Also aliased as: pwd

See Dir.glob. Returns or yields Pathname objects.

# File pathname_builtin.rb, line 1096
def Pathname.glob(*args, **kwargs) # :yield: pathname
  if block_given?
    Dir.glob(*args, **kwargs) {|f| yield self.new(f) }
  else
    Dir.glob(*args, **kwargs).map {|f| self.new(f) }
  end
end

Creates a tmp directory and wraps the returned path in a Pathname object.

Note that you need to require ‘pathname’ to use this method.

See Dir.mktmpdir

# File lib/pathname.rb, line 63
def self.mktmpdir
  require 'tmpdir' unless defined?(Dir.mktmpdir)
  if block_given?
    Dir.mktmpdir do |dir|
      dir = self.new(dir)
      yield dir
    end
  else
    self.new(Dir.mktmpdir)
  end
end

Create a Pathname object from the given String (or String-like object). If path contains a NUL character (\0), an ArgumentError is raised.

# File pathname_builtin.rb, line 214
def initialize(path)
  @path = File.path(path).dup
rescue TypeError => e
  raise e.class, "Pathname.new requires a String, #to_path or #to_str", cause: nil
end
Alias for: getwd

Public Instance Methods

Appends a pathname fragment to self to produce a new Pathname object. Since other is considered as a path relative to self, if other is an absolute path, the new Pathname object is created from just other.

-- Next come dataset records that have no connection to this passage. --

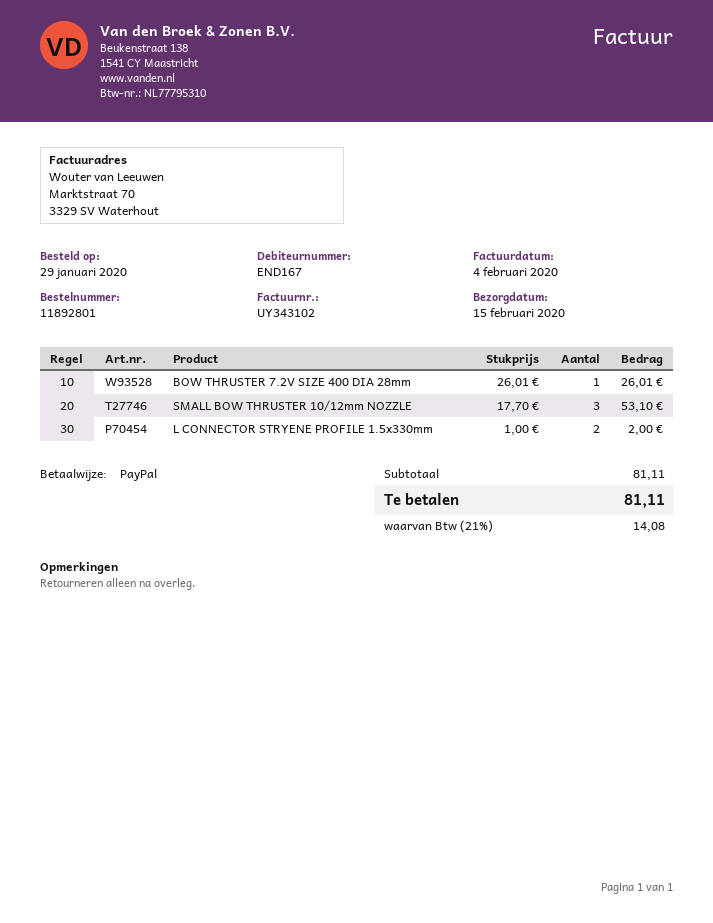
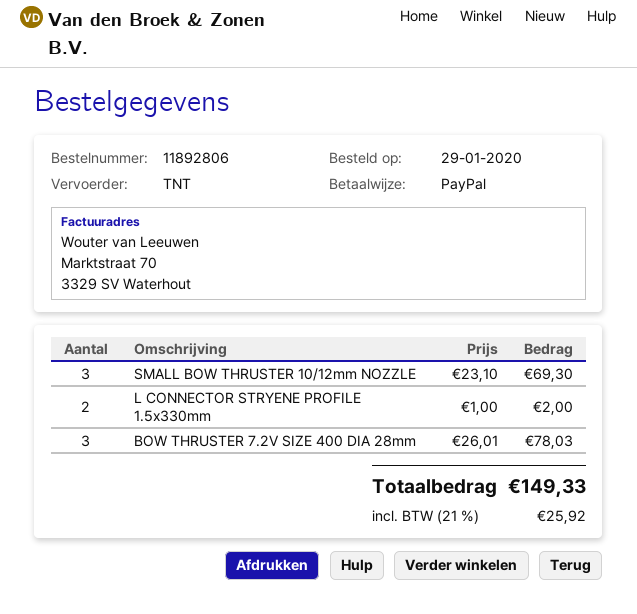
order number: 11892801 -> 11892806
BOW THRUSTER 7.2V SIZE 400 DIA 28mm: 1 x 26.01 = 26.01 -> 3 x 26.01 = 78.03
SMALL BOW THRUSTER 10/12mm NOZZLE: 3 x 17.70 = 53.10 -> 3 x 23.10 = 69.30
tax: 21% = 14.08 -> 21% = 25.92
total: 81.11 -> 149.33

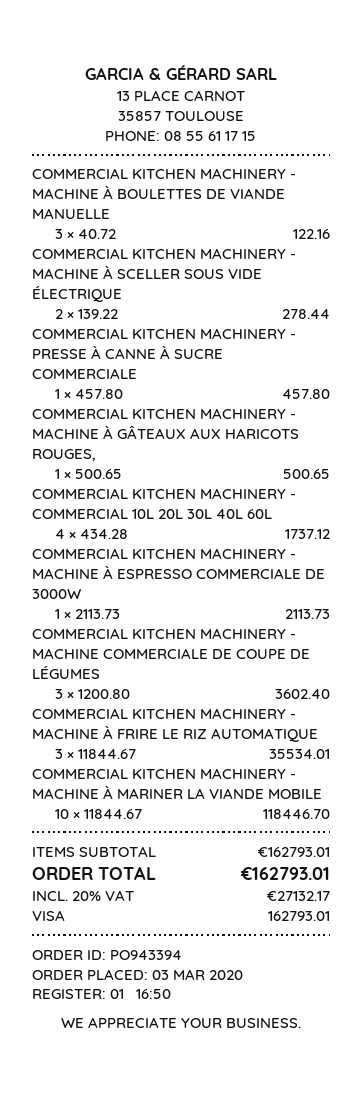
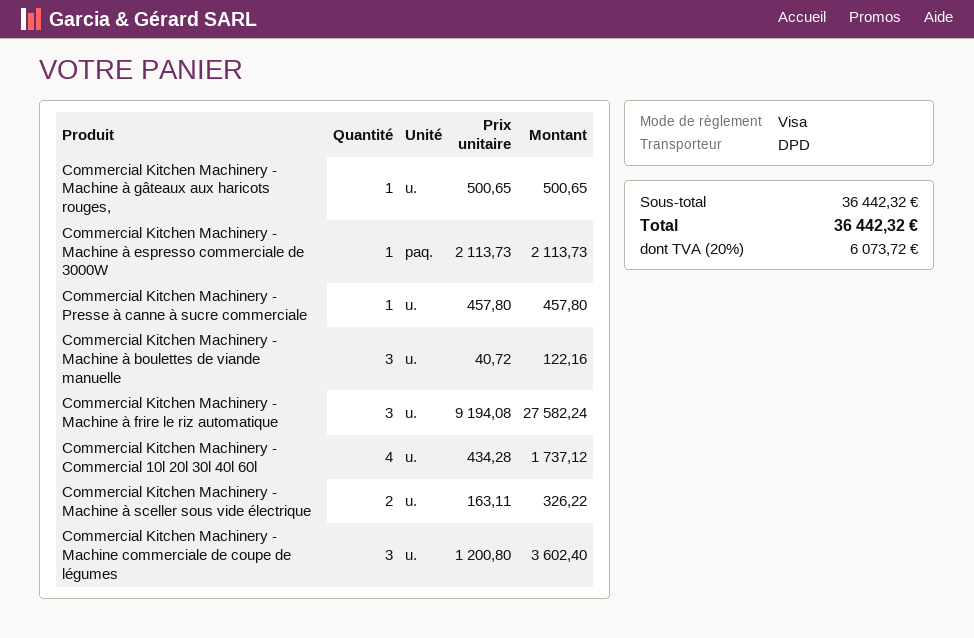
COMMERCIAL KITCHEN MACHINERY - MACHINE À SCELLER SOUS VIDE ÉLECTRIQUE: 2 x 139.22 = 278.44 -> 2 x 163.11 = 326.22
COMMERCIAL KITCHEN MACHINERY - MACHINE À FRIRE LE RIZ AUTOMATIQUE: 3 x 11844.67 = 35534.01 -> 3 x 9194.08 = 27582.24
COMMERCIAL KITCHEN MACHINERY - MACHINE À MARINER LA VIANDE MOBILE: 10 x 11844.67 = 118446.70 -> none
subtotal: 162793.01 -> 36442.32
tax: 20% = 27132.17 -> 20% = 6073.72
total: 162793.01 -> 36442.32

p1 = Pathname.new("/usr")      # Pathname:/usr
p2 = p1 + "bin/ruby"           # Pathname:/usr/bin/ruby
p3 = p1 + "/etc/passwd"        # Pathname:/etc/passwd

# / is aliased to +.
p4 = p1 / "bin/ruby"           # Pathname:/usr/bin/ruby
p5 = p1 / "/etc/passwd"        # Pathname:/etc/passwd

This method doesn’t access the file system; it is pure string manipulation.

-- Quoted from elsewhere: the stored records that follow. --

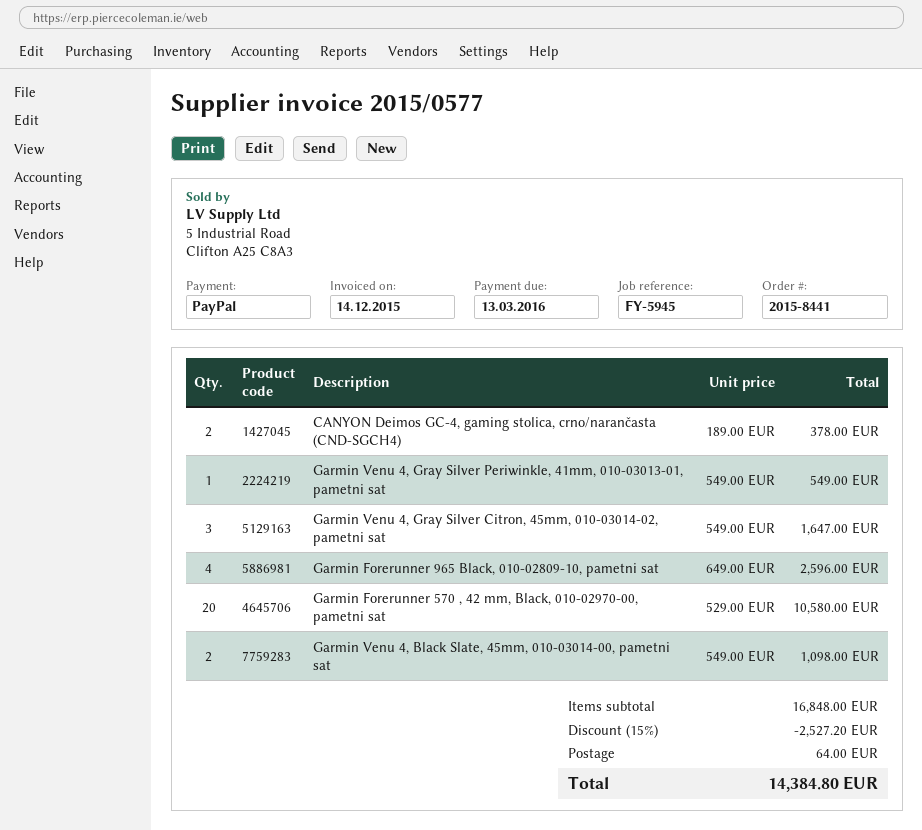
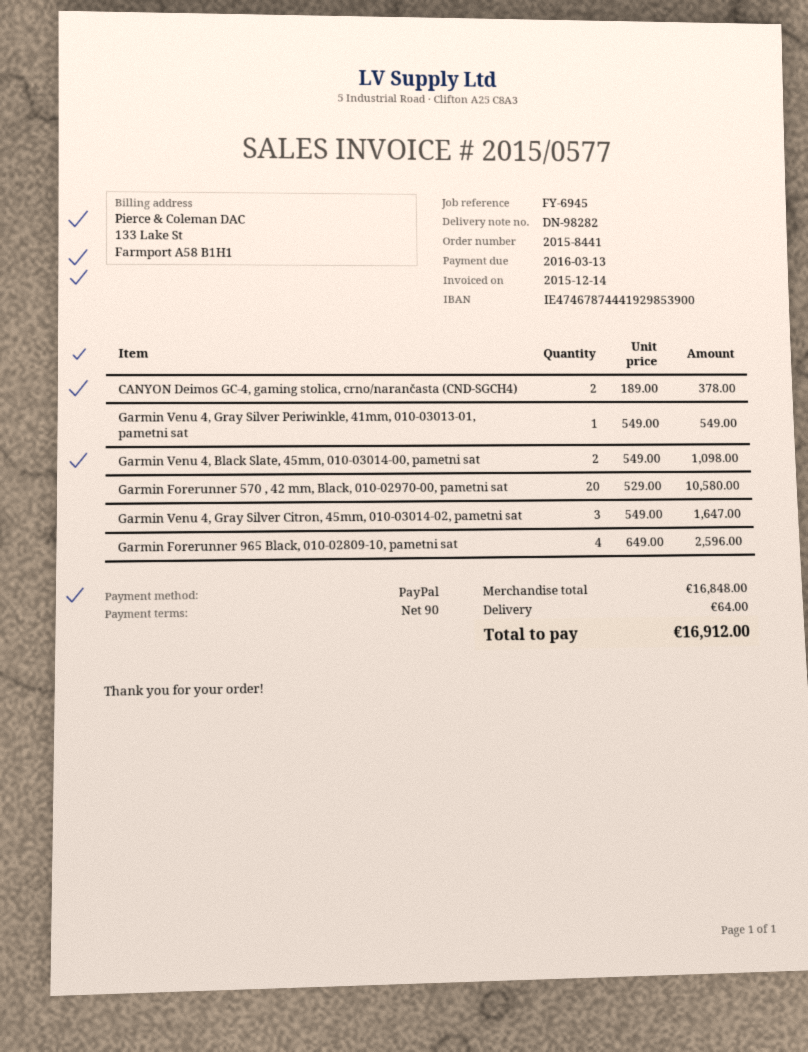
reference: FY-5945 -> FY-6945
discount: 15% = 2527.20 -> none
total: 14384.80 -> 16912.00

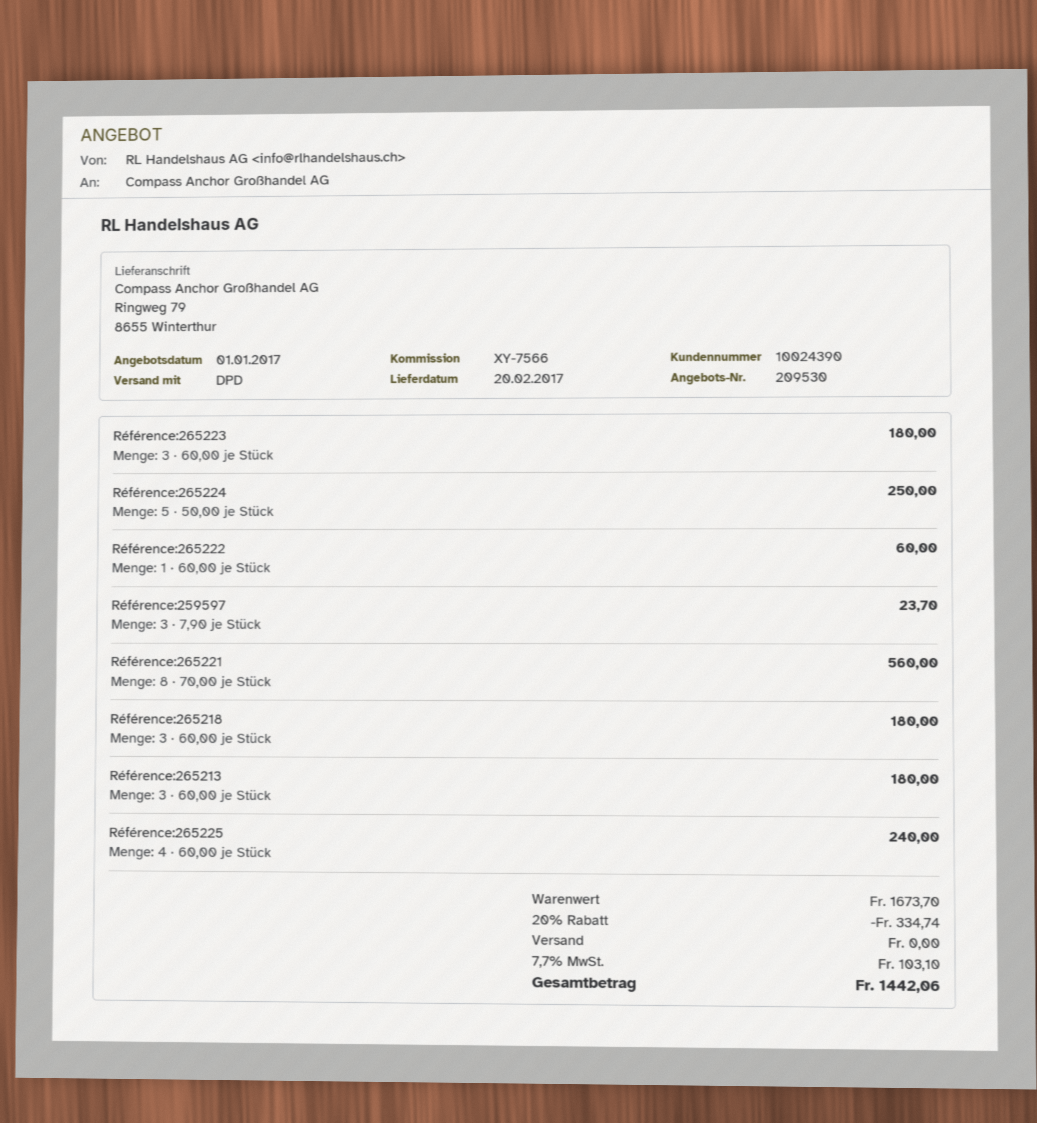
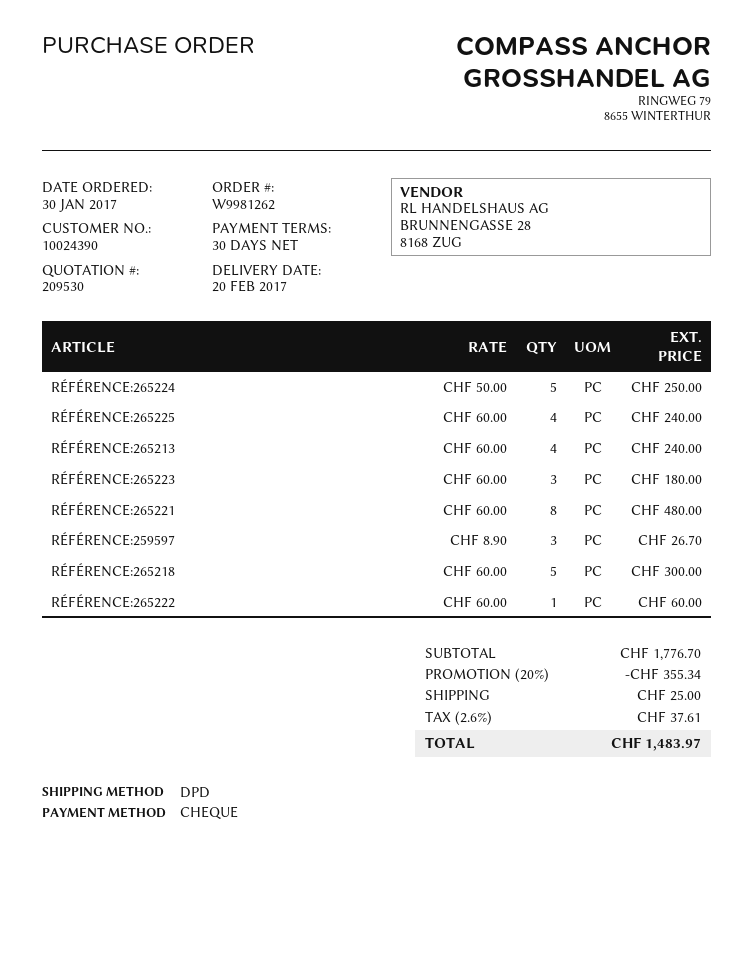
Référence:259597: 3 x 7.90 = 23.70 -> 3 x 8.90 = 26.70
Référence:265221: 8 x 70.00 = 560.00 -> 8 x 60.00 = 480.00
Référence:265218: 3 x 60.00 = 180.00 -> 5 x 60.00 = 300.00
Référence:265213: 3 x 60.00 = 180.00 -> 4 x 60.00 = 240.00
subtotal: 1673.70 -> 1776.70
discount: 20% = 334.74 -> 20% = 355.34
shipping: 0.00 -> 25.00
tax: 7.7% = 103.10 -> 2.6% = 37.61
total: 1442.06 -> 1483.97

# File pathname_builtin.rb, line 665
def +(other)
  other = Pathname.new(other) unless Pathname === other
  Pathname.new(plus(@path, other.path))
end
Also aliased as: /
Alias for: +

Provides a case-sensitive comparison operator for pathnames.

Pathname.new('/usr') <=> Pathname.new('/usr/bin')
    #=> -1
Pathname.new('/usr/bin') <=> Pathname.new('/usr/bin')
    #=> 0
Pathname.new('/usr/bin') <=> Pathname.new('/USR/BIN')
    #=> 1

It will return -1, 0 or 1 depending on the value of the left argument relative to the right argument. Or it will return nil if the arguments are not comparable.

static VALUE
path_cmp(VALUE self, VALUE other)
{
    VALUE s1, s2;
    char *p1, *p2;
    char *e1, *e2;
    if (!rb_obj_is_kind_of(other, rb_cPathname))
        return Qnil;
    s1 = get_strpath(self);
    s2 = get_strpath(other);
    p1 = RSTRING_PTR(s1);
    p2 = RSTRING_PTR(s2);
    e1 = p1 + RSTRING_LEN(s1);
    e2 = p2 + RSTRING_LEN(s2);
    while (p1 < e1 && p2 < e2) {
        int c1, c2;
        c1 = (unsigned char)*p1++;
        c2 = (unsigned char)*p2++;
        if (c1 == '/') c1 = '\0';
        if (c2 == '/') c2 = '\0';
        if (c1 != c2) {
            if (c1 < c2)
                return INT2FIX(-1);
            else
                return INT2FIX(1);
        }
    }
    if (p1 < e1)
        return INT2FIX(1);
    if (p2 < e2)
        return INT2FIX(-1);
    return INT2FIX(0);
}

Compare this pathname with other. The comparison is string-based. Be aware that two different paths (foo.txt and ./foo.txt) can refer to the same file.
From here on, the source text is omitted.